Inconsistencies in database server and search keys processing

Created on 11 February 2025, 3 months ago

Problem/Motivation

There is inconsistency between the way the data is stored in the database server and the way search keys work. For example, if you have a full-text field for a product with an SKU of "FOO-012345", with stemming and tokenization index preprocessors activated, it will be saved in the database as follows:

+--------------------------------+--------------+------------+---+
| entity:commerce_product/1:en   | sku_fulltext | 12345      | 0 |
| entity:commerce_product/1:en   | sku_fulltext | foo        | 0 |
| entity:commerce_product/1:en   | sku_fulltext | foo 12345  | 0 |
+--------------------------------+--------------+------------+---+

But when you try to search for the keys "FOO-012345", it is parsed like this:

Index: search\n
Keys: 'FOO-012345'\n
Parsed keys: 'foo 012345'\n
Searched fields: [ALL]\n

The query doesn't know about any special processing done by the database server. This is done in the Drupal\search_api_db\Plugin\search_api\backend\Database::cleanNumericString() method. Basically, this method alters the data when adding new data to the database, breaking consistency with the original data. As a result, the query will not be able to find the product.

Steps to reproduce

  • Create a product with an SKU such as "FOO-012345".
  • Enable Stemmer and Tokenizer index preprocessors.
  • Attempt to search for the product using the key "FOO-012345".
  • Observe that the product is not found in the search results.

Proposed Resolution

I’m not sure how to resolve this issue because the database server and key parsers appear to be completely disconnected.
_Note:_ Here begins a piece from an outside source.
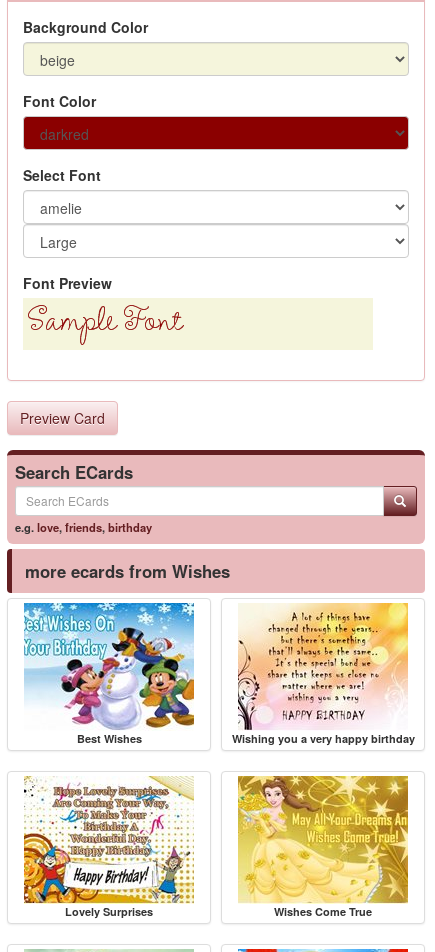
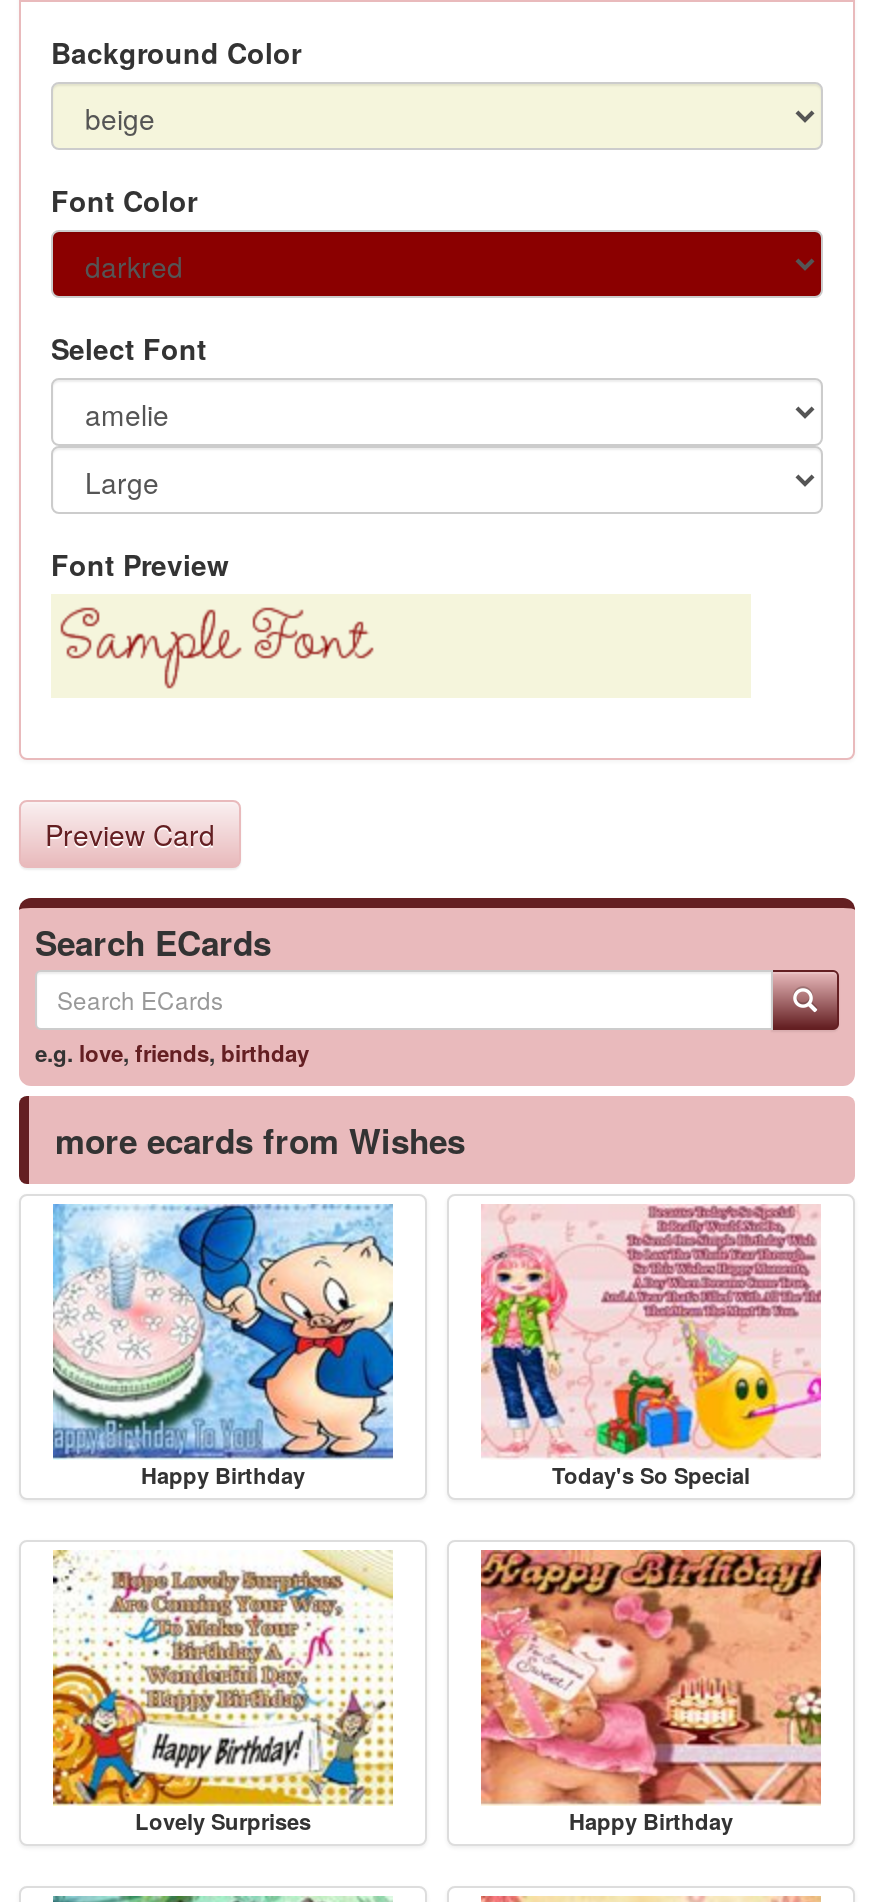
[24,602,414,746] [image] | Best Wishes | Wishing you a very happy birthday -> [51,1204,750,1489] [image] | Happy Birthday | Today's So Special
[237,602,409,723] [image] -> [481,1204,823,1444] [image]
[237,776,409,919] [image] | Wishes Come True -> [479,1550,823,1835] [image] | Happy Birthday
Removing the trimming could lead to issues, especially considering its intended purpose as mentioned in #2451745: Why trimming leading zeros in text and token types? β†’ .

Maybe possible solution is to introduce a hook or event for key parsing and implement it for the database server. This would modify the parsed keys from Parsed keys: 'foo 012345'\n to Parsed keys: 'foo 12345'\n, aligning them with the data in the database and ensuring accurate search results.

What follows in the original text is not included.